Exercise brief:
Transcribe exactly everything in the data below from the line containing "one file startup.auth.cs." down to the line containing "all, in this sample.", both lines included and nothing further.

The records START

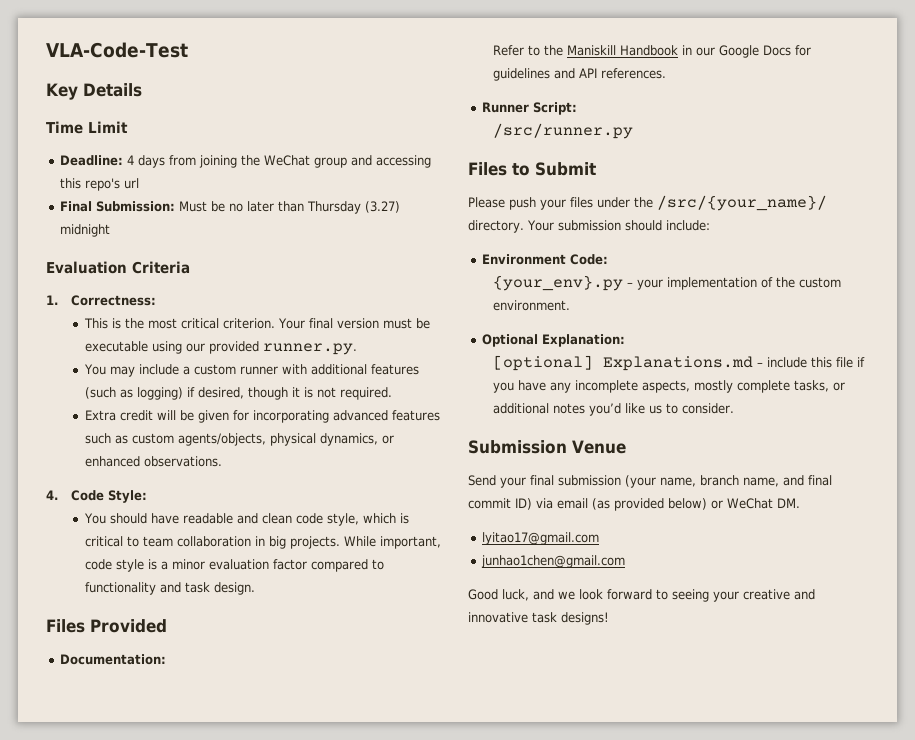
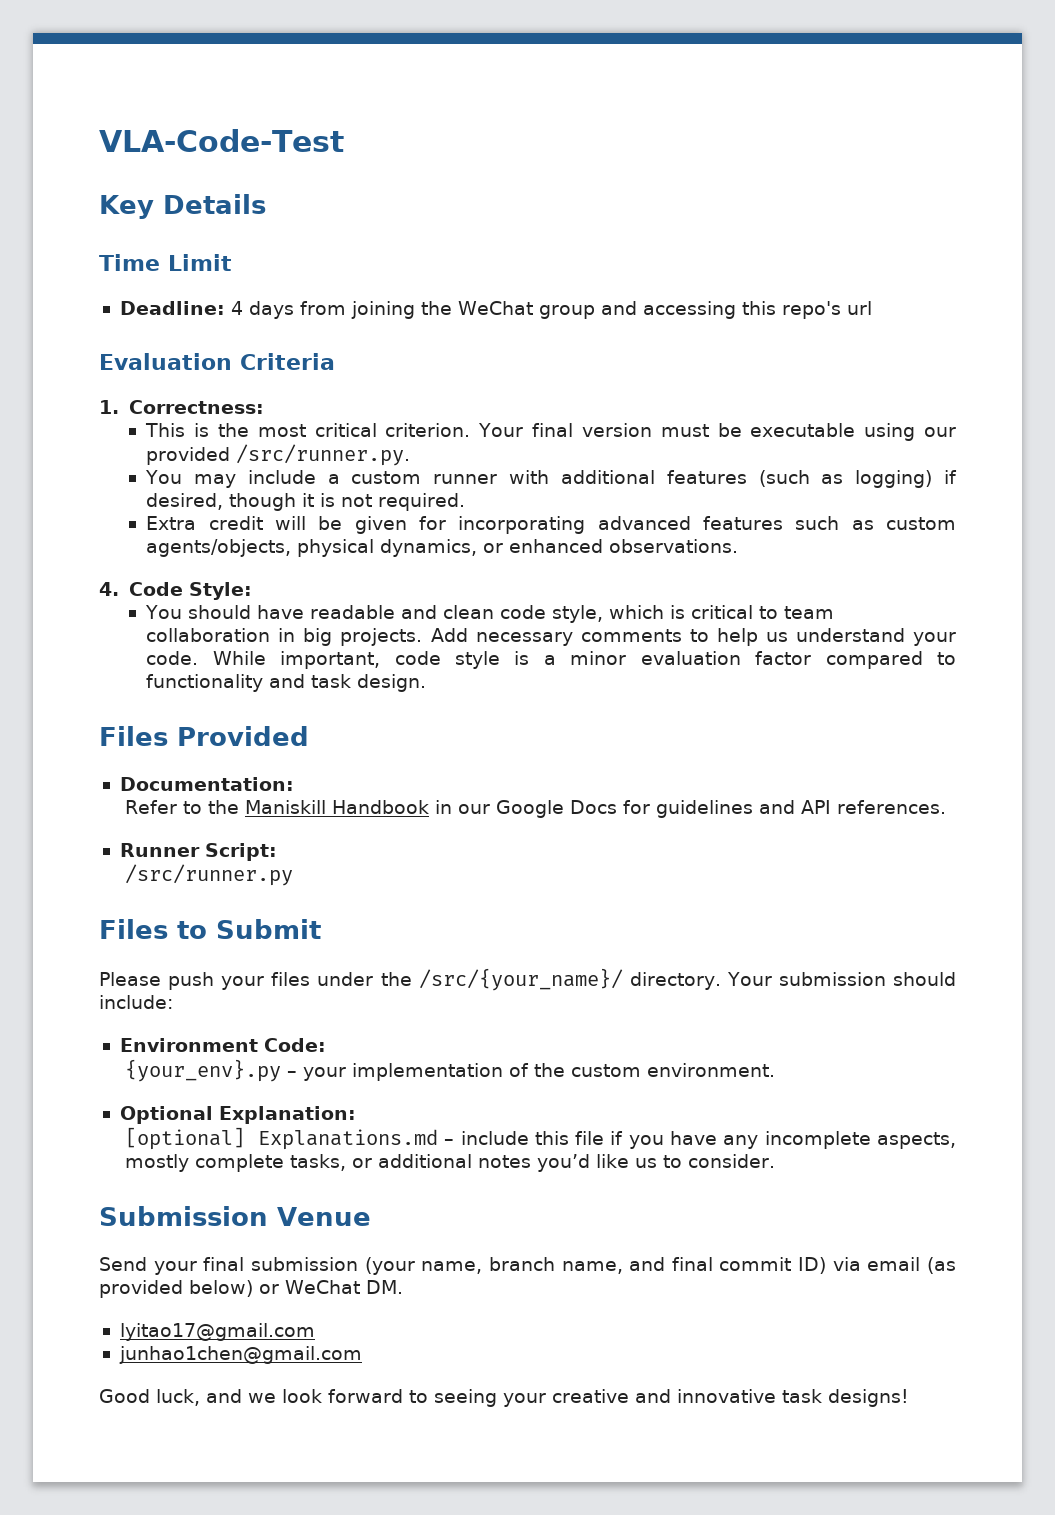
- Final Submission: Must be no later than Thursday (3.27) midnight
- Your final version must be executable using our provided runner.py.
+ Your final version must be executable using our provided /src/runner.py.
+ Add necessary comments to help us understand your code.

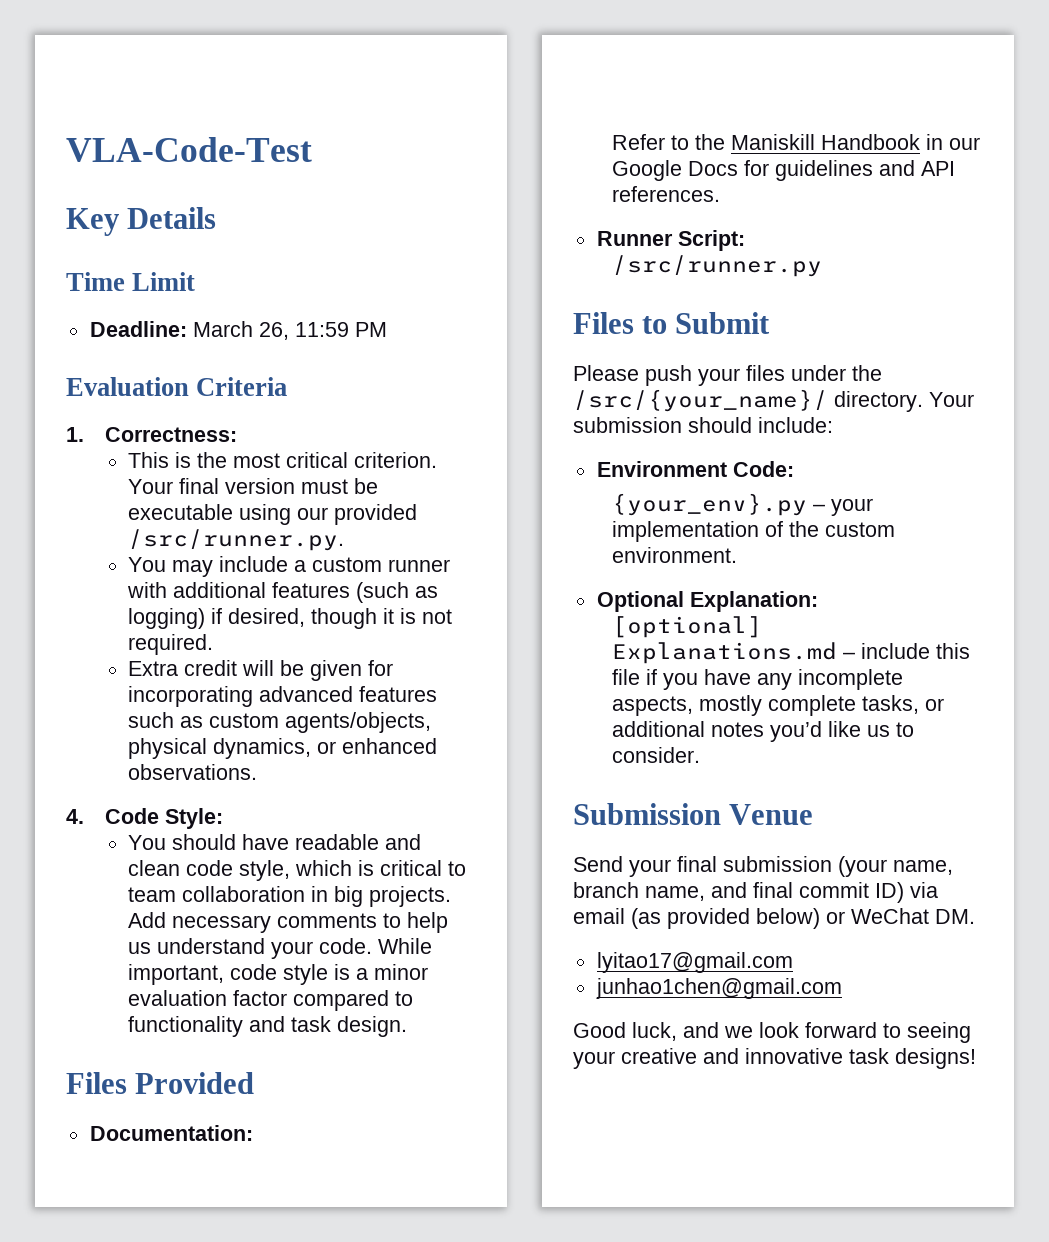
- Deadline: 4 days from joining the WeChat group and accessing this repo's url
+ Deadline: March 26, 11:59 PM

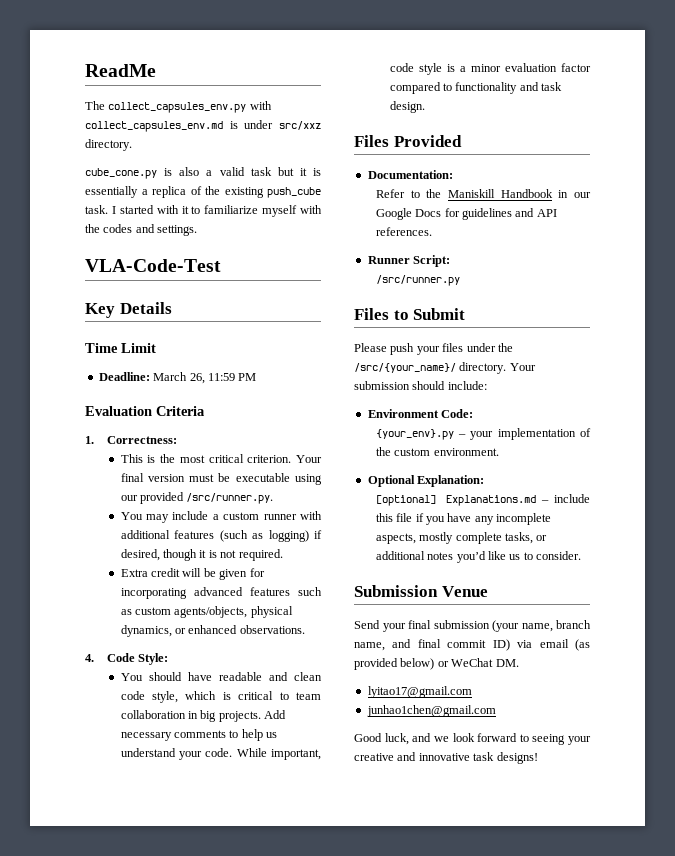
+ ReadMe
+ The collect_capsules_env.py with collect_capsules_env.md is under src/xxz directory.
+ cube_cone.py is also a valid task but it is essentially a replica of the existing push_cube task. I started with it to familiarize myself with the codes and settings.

The records END
The records START

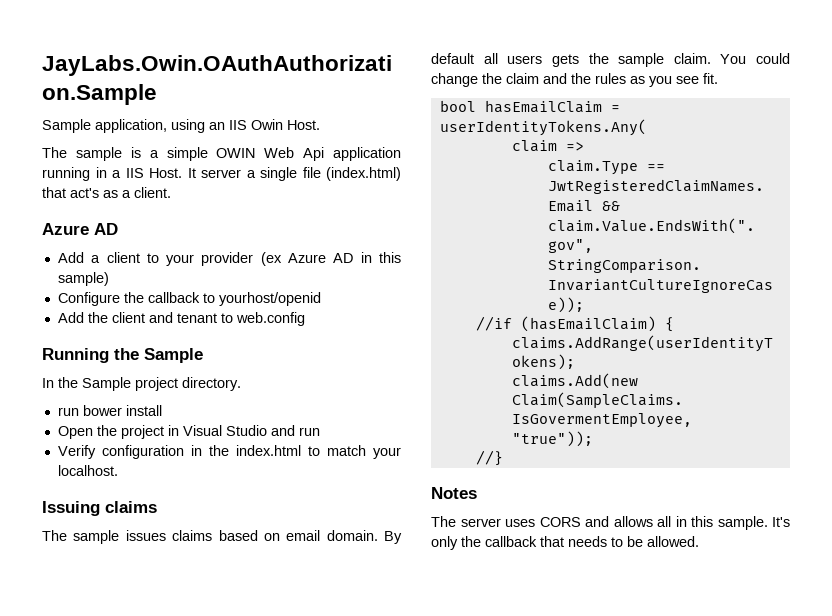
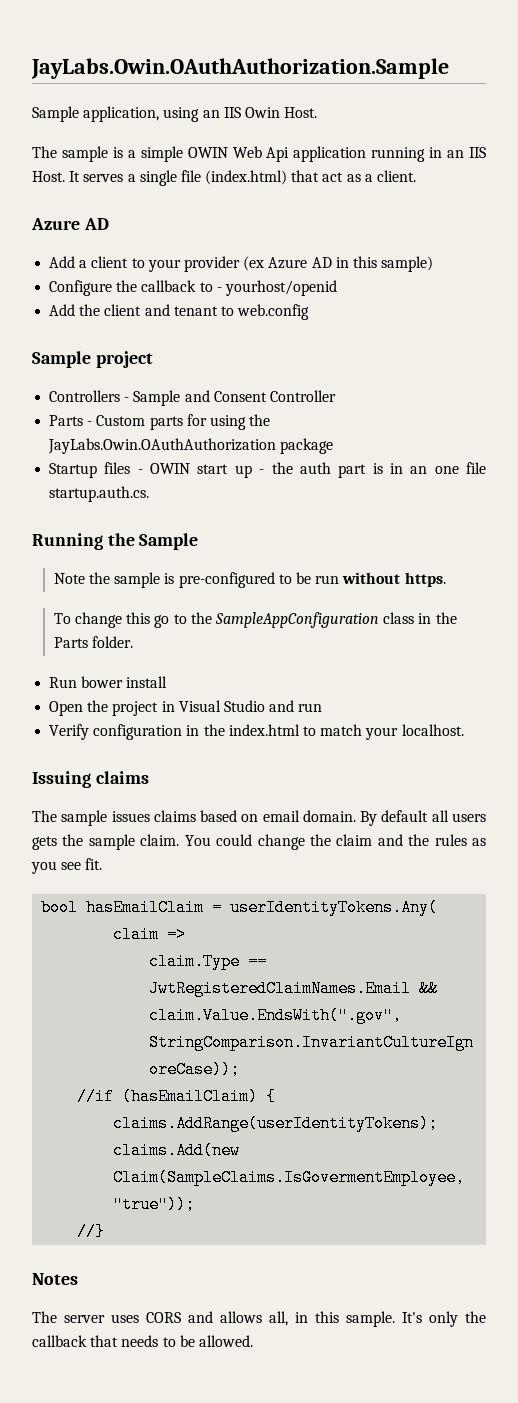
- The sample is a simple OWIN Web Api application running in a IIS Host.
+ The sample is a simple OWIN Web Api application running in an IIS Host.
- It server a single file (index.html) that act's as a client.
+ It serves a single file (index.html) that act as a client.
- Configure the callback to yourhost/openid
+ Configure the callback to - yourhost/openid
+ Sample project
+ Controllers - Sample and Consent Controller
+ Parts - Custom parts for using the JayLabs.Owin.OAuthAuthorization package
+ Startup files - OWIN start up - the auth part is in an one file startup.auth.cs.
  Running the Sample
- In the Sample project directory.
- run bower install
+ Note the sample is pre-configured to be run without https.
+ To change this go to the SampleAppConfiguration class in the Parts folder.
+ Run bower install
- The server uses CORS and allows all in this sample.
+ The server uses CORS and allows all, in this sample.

The records END
The records START

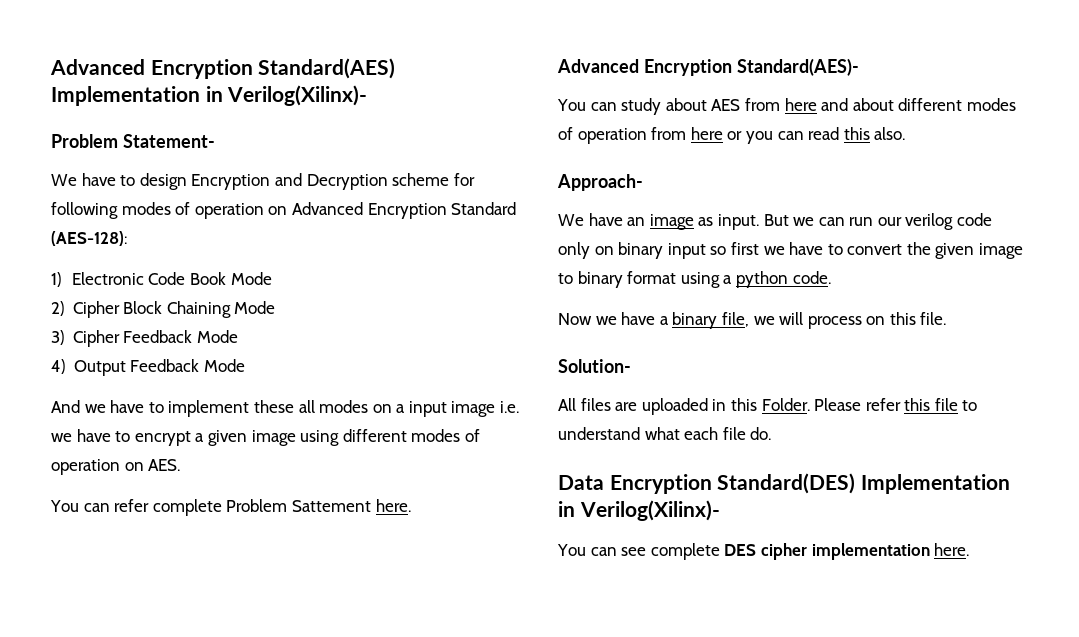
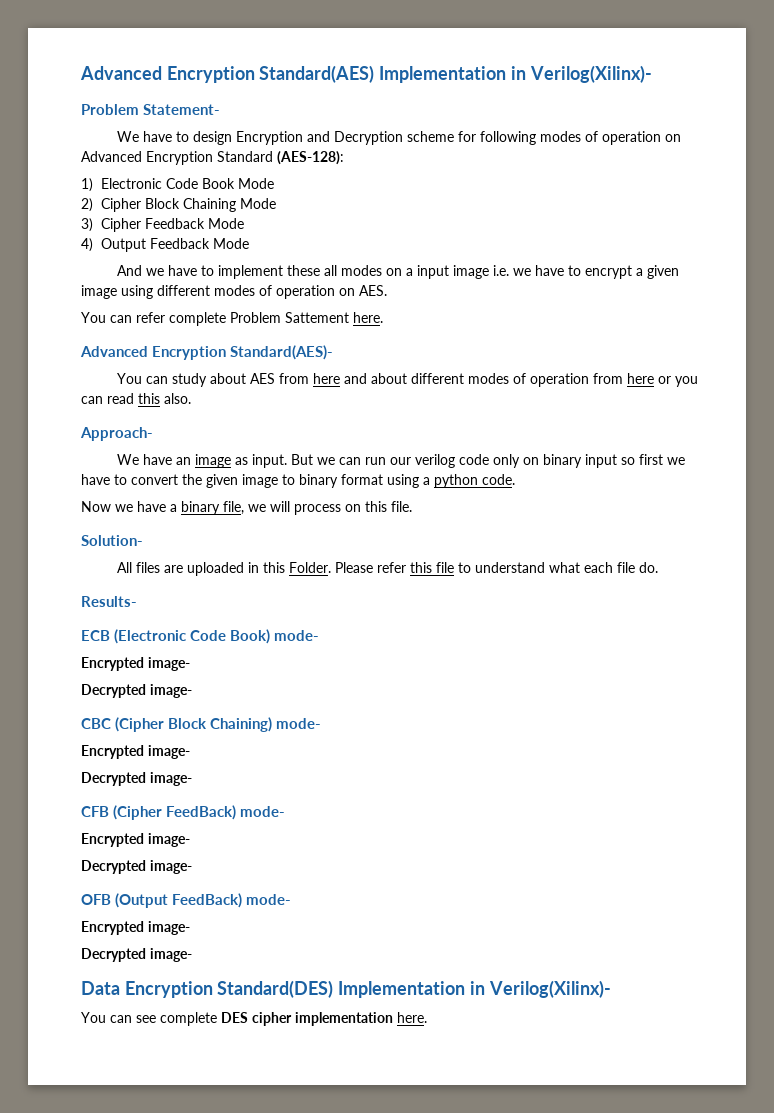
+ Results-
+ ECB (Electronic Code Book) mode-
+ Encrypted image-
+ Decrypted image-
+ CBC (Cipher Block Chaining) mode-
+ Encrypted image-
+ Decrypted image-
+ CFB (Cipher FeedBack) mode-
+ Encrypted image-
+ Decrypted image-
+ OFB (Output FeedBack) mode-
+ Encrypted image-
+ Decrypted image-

The records END

Result:
+ Startup files - OWIN start up - the auth part is in an one file startup.auth.cs.
  Running the Sample
- In the Sample project directory.
- run bower install
+ Note the sample is pre-configured to be run without https.
+ To change this go to the SampleAppConfiguration class in the Parts folder.
+ Run bower install
- The server uses CORS and allows all in this sample.
+ The server uses CORS and allows all, in this sample.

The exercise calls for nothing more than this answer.